El prófugo, al final, ha tenido que ceder a su pretensión de ser investido a distancia. Roger Torrent, como el resto de diputados de ERC y PdCat, se ha negado a desobedecer al Tribunal Constitucional para evitar ser imputado. Como contrapartida, Puigdemont ha elegido a una marioneta con la pretensión de que le guarde el puesto “provisionalmente”; incluso, le ha prohibido usar el despacho del president.

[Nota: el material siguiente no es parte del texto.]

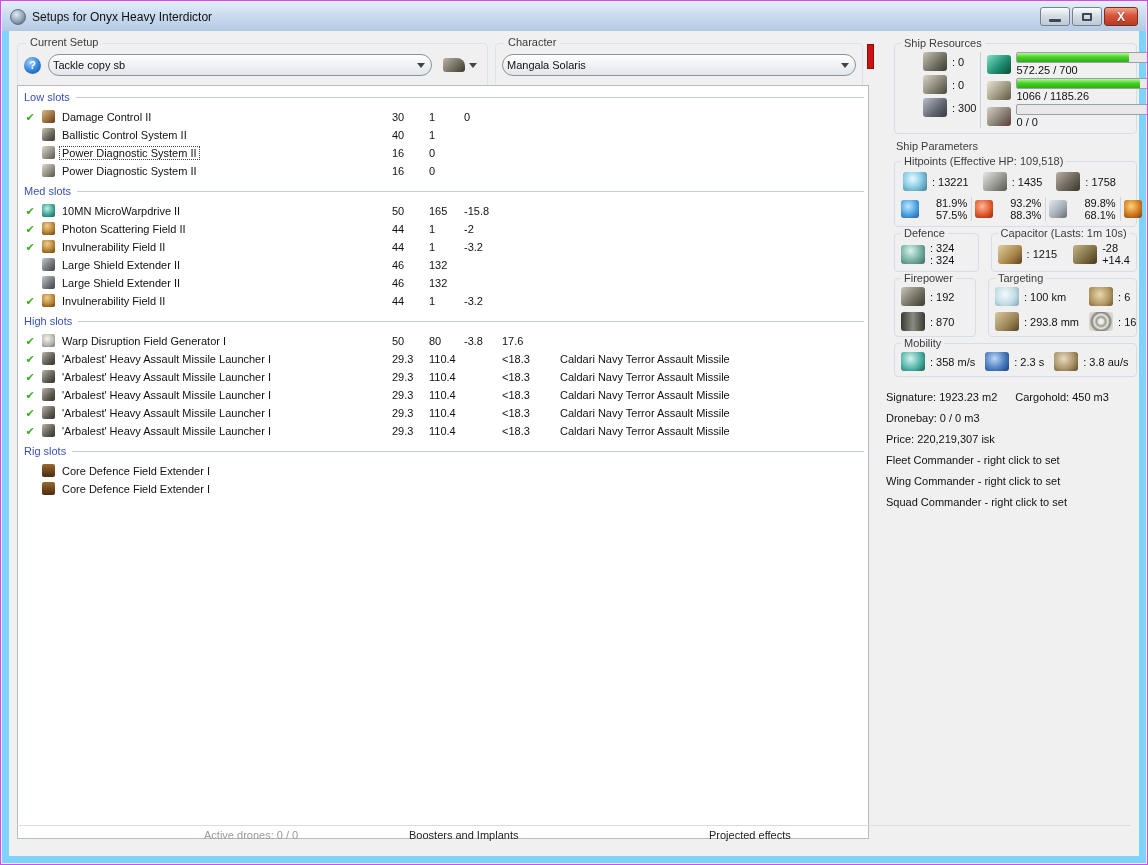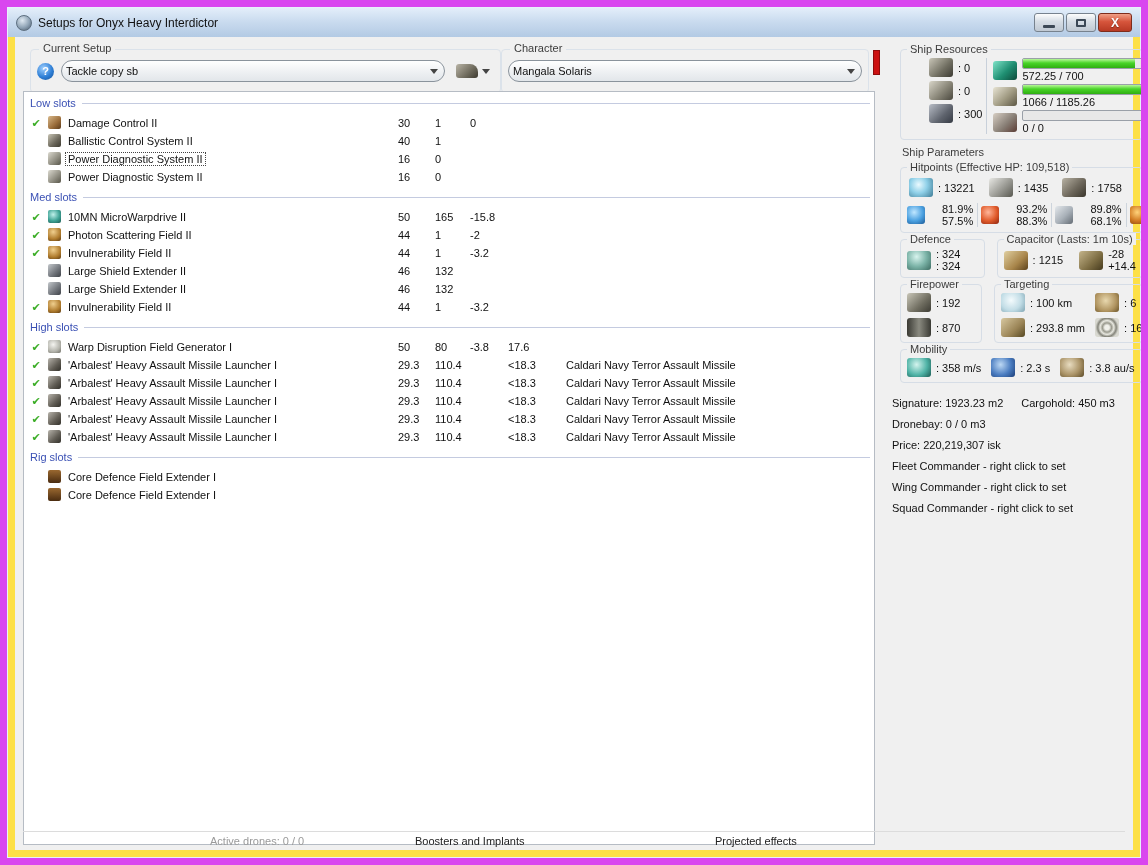--- a/index.html
+++ b/index.html
@@ -4,7 +4,7 @@
 <style>
   html,body{margin:0;padding:0;background:#555;}
   *{box-sizing:border-box;font-family:"Liberation Sans",sans-serif;}
-  .window{position:relative;width:1148px;height:865px;background:#fde047;border:7px solid #d946ef;
+  .window{position:relative;width:1148px;height:865px;background:#7dd3fc;border:1px solid #d946ef;
     box-shadow:inset 0 0 0 1px #e7f1fb;overflow:hidden;}
   .titlebar{position:absolute;left:1px;top:1px;right:1px;height:29px;
     background:linear-gradient(#e3eefa,#c8daee 50%,#b3cae4);display:flex;align-items:center;padding:0 8px;}

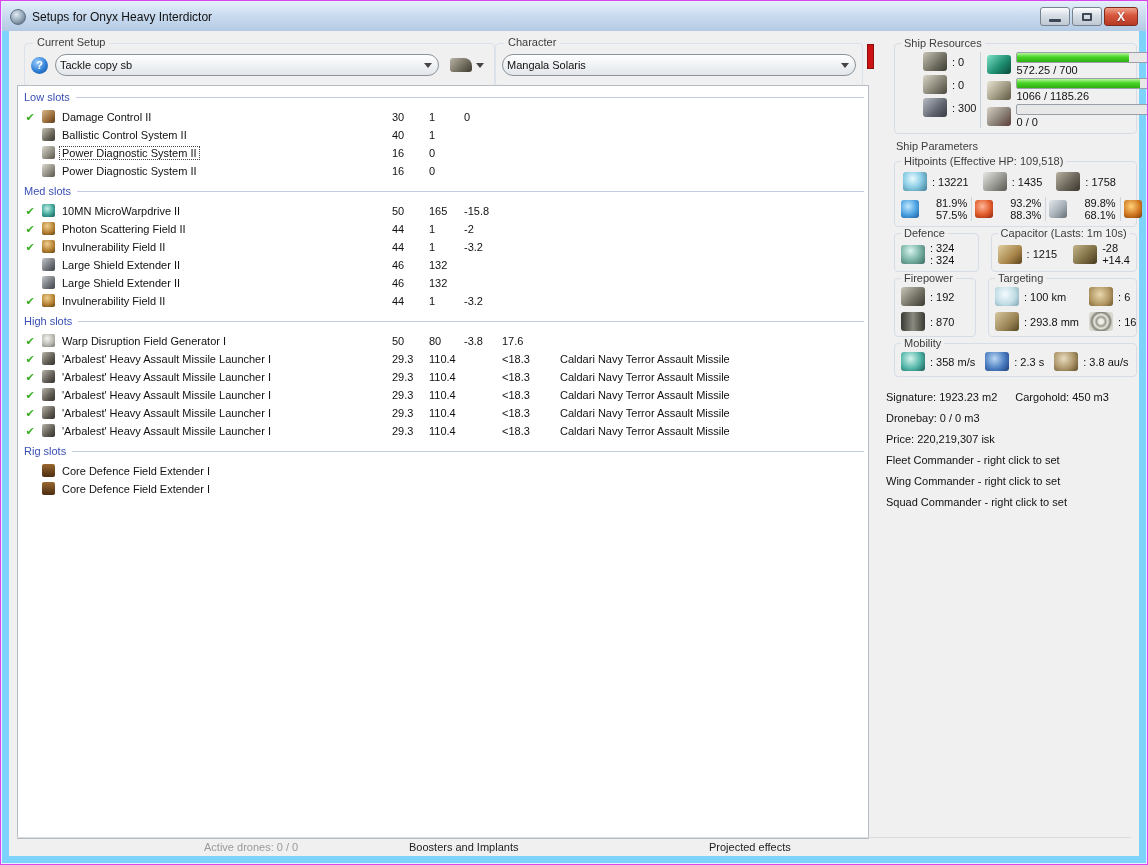--- a/index.html
+++ b/index.html
@@ -23,7 +23,7 @@
   
   .groupbox{position:absolute;border:1px solid #dbe2ea;border-radius:4px;}
   .groupbox>.caption{position:absolute;top:-8px;left:8px;background:#f0f0f0;padding:0 4px;font-size:11px;color:#3c3c3c;}
-  .gb-setup{left:15px;top:12px;width:471px;height:44px;}
+  .gb-setup{left:8px;top:12px;width:471px;height:44px;}
   .gb-char{left:486px;top:12px;width:368px;height:44px;}
   .gb-inner{display:flex;align-items:center;height:100%;padding:0 6px;gap:7px;}
   .help-icon{width:17px;height:17px;border-radius:9px;flex:0 0 auto;

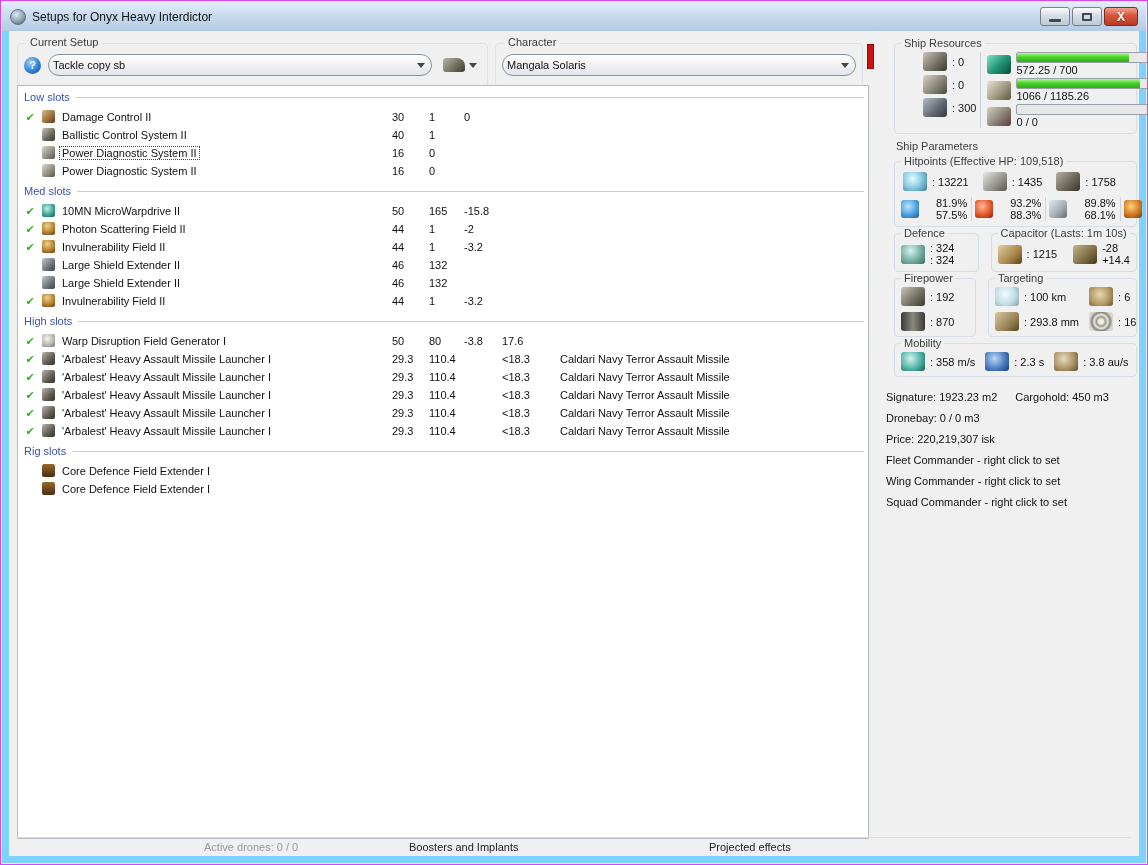--- a/index.html
+++ b/index.html
@@ -73,7 +73,7 @@
   .mi-rig{background:linear-gradient(180deg,#9a6830,#4a2c10);}
 
   
-  .statusbar{position:absolute;left:8px;right:8px;bottom:0;height:19px;border-top:1px solid #dcdcdc;font-size:11px;}
+  .statusbar{position:absolute;left:8px;right:8px;bottom:0;height:31px;border-top:1px solid #dcdcdc;font-size:11px;}
   .statusbar span{position:absolute;top:3px;white-space:nowrap;}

Quim Torra sabe que el Gobierno levantará el 155 cuando forme Gobierno. Pero es consciente también de que sus decisiones serán analizadas con lupa por el entero Estado de Derecho. Seguro, que en su primer discurso reivindicará la libertad de los “presos políticos”, atacará la “opresión” del Estado y defenderá la República independiente de Cataluña. No ocultará su secesionismo radical. La libertad de expresión le ampara.
Es de esperar, sin embargo que por mucho que le presione Puigdemont, sus decisiones políticas no vulneren las leyes y no pretenda saltarse la Constitución a la primera de cambio. Pues, de lo contrario, él y su Gobierno tienen los días contados y, de nuevo, el 155 desmantelará la Generalidad. No es fácil prever qué camino tomará el sectario ex presidente de Ómnium Cultural. Con su perfil talibán no hay que descartar que se deje manipular desde Berlín y se arriesgue a ser imputado. Ése va a ser el nuevo escenario de la política catalana. El futuro president va a gobernar en el filo de la navaja. Va a tener que hacer equilibrios circenses para contentar a Puigdemont sin saltarse la ley. Pero, si quiere mantener el Gobierno de la Generalidad, tendrá que “matar al padre” cuanto antes.